The Dilemma between Security and Economy: Japan’s Strategy toward the New Cold War
Sino-U.S. relations experienced a strategic turning point in 2018. Chinese expectations that the U.S. would continue to support free trade and U.S. expectations that economic liberalization in China would eventually lead to democratization crumbled. Is this the start of a new Cold War?
The U.S. is Japan’s most important security ally, while China is Japan’s biggest trading partner. Facing a trade and technology war between two giants, Japan’s dilemma between national security and economic prosperity is becoming more and more serious. What strategy does Japan have? What is the goal of Japan’s China policy? How and why are Sino-Japanese relations becoming more stable?
Join our special guest, Professor Yasuhiro Matsuda from the University of Tokyo, as he explores these questions.
About the speaker
Yasuhiro Matsuda is a Professor of international politics at the University of Tokyo, Institute for Advanced Studies on Asia. He received his Ph.D. in law from the Graduate School of Law at Keio University in Tokyo. He spent sixteen years in the National Institute for Defense Studies (NIDS), Japan Defense Agency (later, Ministry of Defense), as an assistant and a senior research fellow. He moved to the Institute of Oriental Culture (later, Institute for Advanced Studies on Asia) of the University of Tokyo in 2008.

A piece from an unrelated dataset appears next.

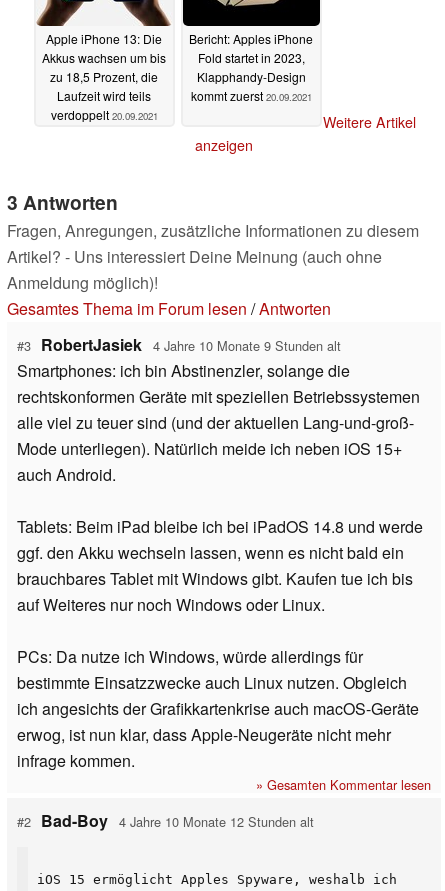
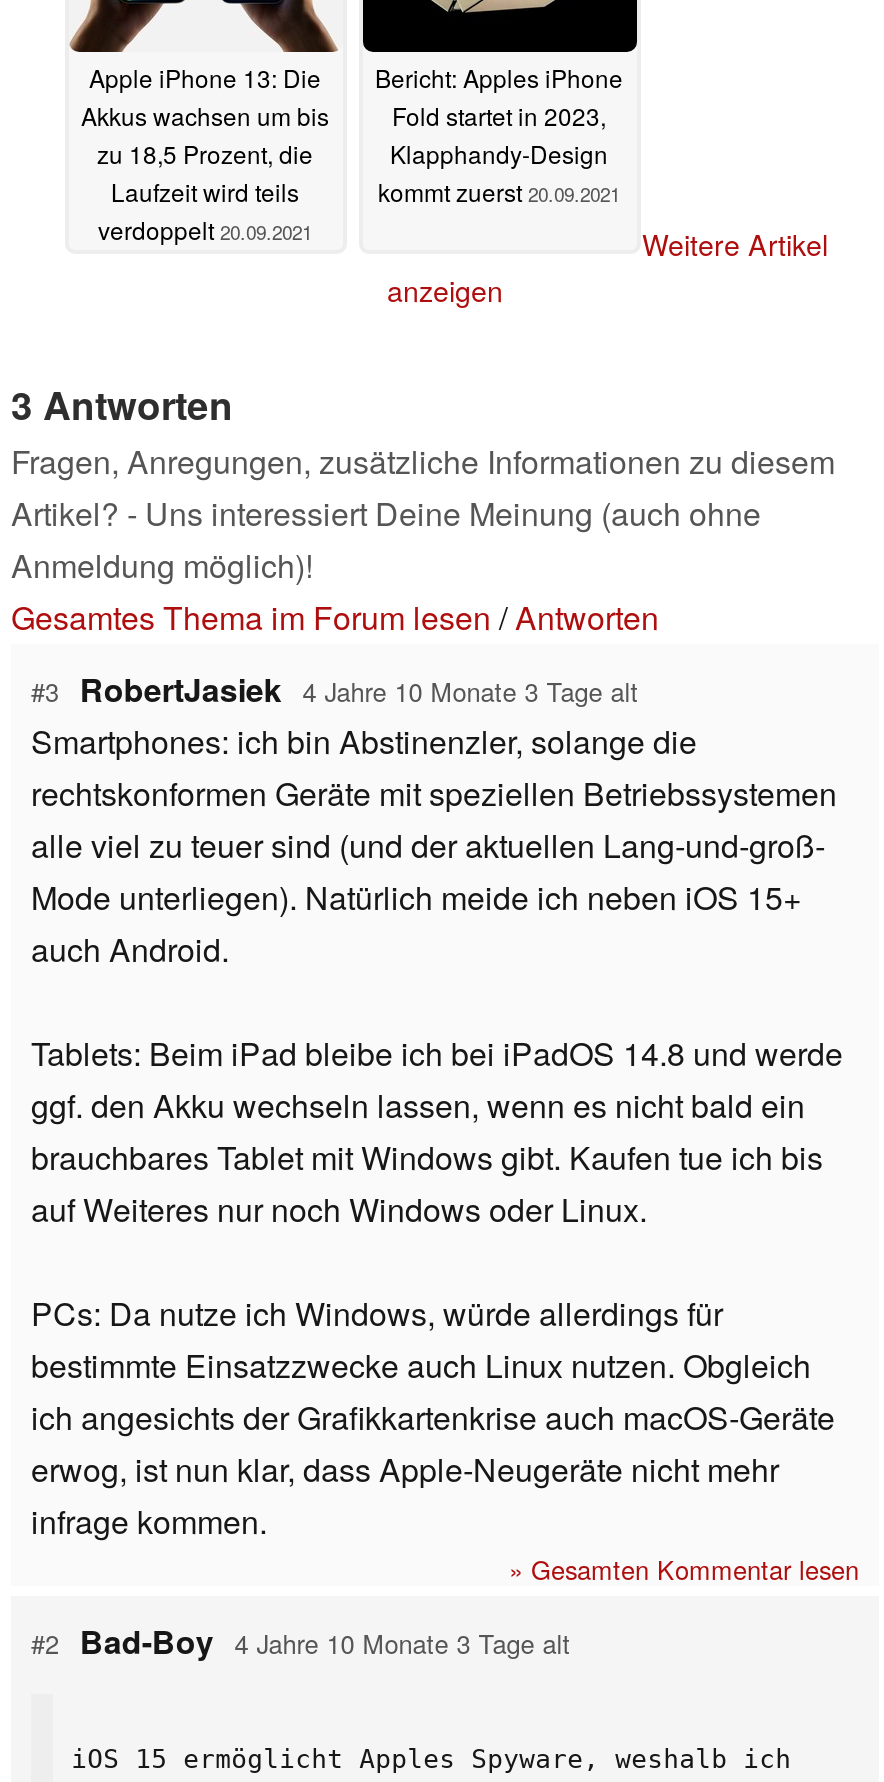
[17,333,341,356] #3 RobertJasiek 4 Jahre 10 Monate 9 Stunden alt -> [31,667,639,713] #3 RobertJasiek 4 Jahre 10 Monate 3 Tage alt
[17,809,314,832] #2 Bad-Boy 4 Jahre 10 Monate 12 Stunden alt -> [31,1617,571,1663] #2 Bad-Boy 4 Jahre 10 Monate 3 Tage alt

Professor Matsuda specializes in political and diplomatic history of Asia, politics and foreign relations in the PRC and Taiwan, Cross-Strait Relations, and Japan’s foreign and security policies. He was a member of the Council on Security and Defense Capability in the New Era, the advisory group of the Prime Minister in 2010.
He was the winner of the seventh Yasuhiro Nakasone Award of Excellence in 2011. He has published numerous books and articles in Japanese, English and Chinese.